Хёкдже не церемонился, не осторожничал, просто в очередной раз брал то, что хотел. Он толкнул меня в грудь, опрокинул на спину, расшнуровал туфли, а затем сдернул брюки вместе с бельем и рывком расстегнул рубашку. Разложил на столе, точно на алтаре. Я затаил дыхание, когда он надо мной наклонился, попытался нащупать хоть что-нибудь, вцепился в его галстук, зажатый между страниц книги, и простонал, едва он обхватил мой член. У меня в памяти мелькали ночи, проведенные в клубе, но этот раз был другим. Я оказался в руках Хёкдже, а не Ынхёка, и он был моим. Думаю, именно это его и злило. То, что он так сильно меня хотел. То, что я знал о нем больше, чем должен был и то, что таймер не тикал, что он мог задержаться, если бы захотел. А он хотел, я чувствовал. Чувствовал только его и больше ни о чем не мог думать.
Хёкдже спешил. Несколько раз облизнул пальцы, обильно смочив их слюной, и сразу же засадил. До стона — сдавленного, сквозь зубы, придушенного, болезненного и всего лишь одного из. Еще. Сильнее. Мне хотелось сжать колени, стиснуть пальцы Хёкдже внутри, застыть, закрыть глаза, раствориться, но. Я боялся что-нибудь упустить, боялся недополучить впервые открытых для меня эмоций, поэтому наоборот разводил ноги в стороны и позволял – любоваться, использовать. Любовался и использовал сам. Хёкдже был идеальным. Сильный, беспринципный, сходящий с ума. Я был готов кончить от его действий, от его бархатистого, осязаемого безумия, но сдерживался из последних сил, цеплялся за столешницу и стонал во весь голос, когда Хёкдже в меня вошел. Он наваливался на меня всем телом, заставлял елозить спиной по столу, царапал кожу и прижигал дыханием. Я исступленно прижимал собственный член к животу, медленно водил по нему ладонью и захлебывался от близости, от запаха книг, от ощущения, что по моим венам струится яд. Предательство. Я занимался сексом с человеком, готовым положить динамит у фундамента моего дома, разрушить мою жизнь и уйти танцевать. Глупость. Хуже, казалось, быть уже некуда, но. Помимо всего прочего я этого человека еще и любил. Хёкдже срывался, стонал, двигался во мне рывками и целовал, совершенно забывшись. Он кончил, выкрикивая мое имя, и мне показалось, что я увидел в его взгляде боль. Всего лишь на секунду, потому что он сразу закрыл глаза и, тяжело дыша, навалился на меня сверху. Боль, страх и... немая просьба? Понять. Не отпускать. Я пытался осмыслить случившееся, пытался придумать план, но Хёкдже всегда был быстрее. Он отдышался и выпрямился – снова холодный, недостижимый, с насмешливой улыбкой на ярких губах.

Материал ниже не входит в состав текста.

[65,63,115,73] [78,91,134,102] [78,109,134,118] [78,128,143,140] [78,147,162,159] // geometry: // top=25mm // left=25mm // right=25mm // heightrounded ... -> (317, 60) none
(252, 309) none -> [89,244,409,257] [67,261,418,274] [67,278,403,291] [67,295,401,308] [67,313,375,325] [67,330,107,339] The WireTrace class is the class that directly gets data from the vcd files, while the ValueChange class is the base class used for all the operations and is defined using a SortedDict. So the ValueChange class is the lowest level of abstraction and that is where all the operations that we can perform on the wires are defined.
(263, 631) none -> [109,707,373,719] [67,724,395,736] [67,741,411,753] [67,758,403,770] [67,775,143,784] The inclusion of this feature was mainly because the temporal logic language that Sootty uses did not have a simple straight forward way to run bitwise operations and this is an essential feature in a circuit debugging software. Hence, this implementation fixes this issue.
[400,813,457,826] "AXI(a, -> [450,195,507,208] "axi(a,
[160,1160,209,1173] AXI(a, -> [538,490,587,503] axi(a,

– Только не воспринимай всерьез.
Как удар под дых, с одной лишь разницей – удар ожидаемый.
Я ощутил злость. Не глядя выдернул салфетку из бумажной коробки, кинул Хёкдже. Казалось, я научился у него переключать настроения и, будто перегорев, отстранено смотрел, как он медленно и тщательно вытер пальцы, а затем поправил браслет дорогих часов. Время никуда не делось, время по-прежнему отбивало дробь, готовясь отобрать у меня Хёкдже.

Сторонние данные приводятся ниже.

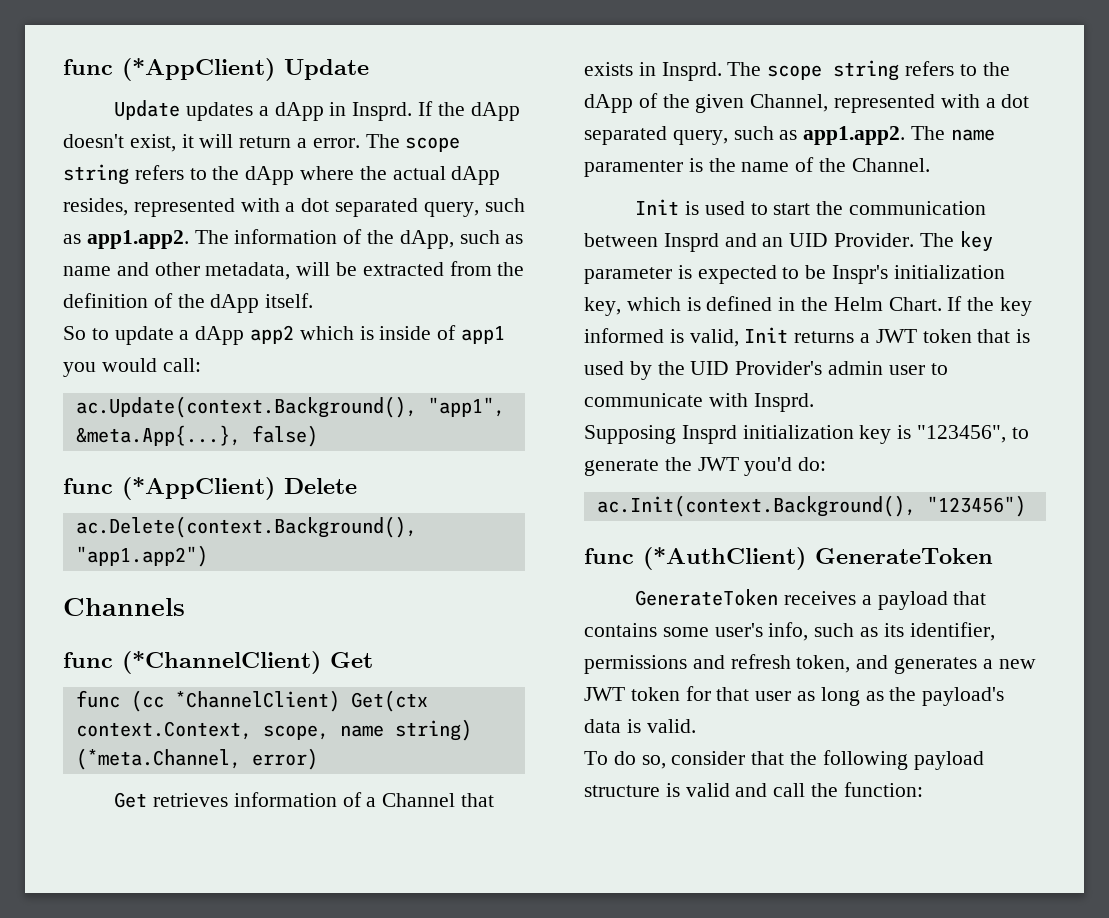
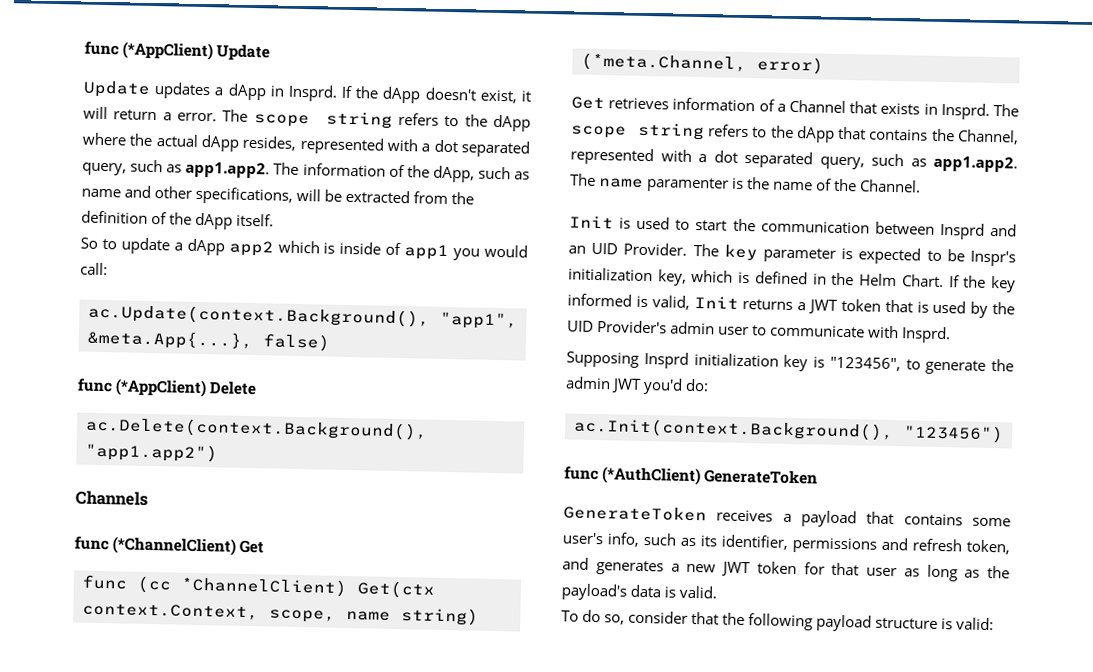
[205,262,291,280] metadata, -> [195,186,294,205] specifications,
[638,93,745,113] of the given -> [838,126,955,142] that contains the
(692, 464) none -> [565,376,611,390] admin
[685,782,923,797] valid and call the function: -> [956,617,995,631] valid:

Я сел, небрежно натянул съехавшую с плеча рубашку, застегнул на несколько пуговиц, наблюдая за тем, как собирается Хёкдже. Я знал, что он уйдет, но не понимал, зачем он вообще приехал. Понимал ли он сам?
– Ты сказал, рано или поздно любая птица вырастает из своей клетки. Ну а ты? Не боишься, что застрял из-за своего двуличия?
Хёкдже обернулся. Посмотрел на меня так, словно я всадил ему ледяной нож в спину и, не ответив, ушел. Как обычно. А через две недели мой магазин снесли.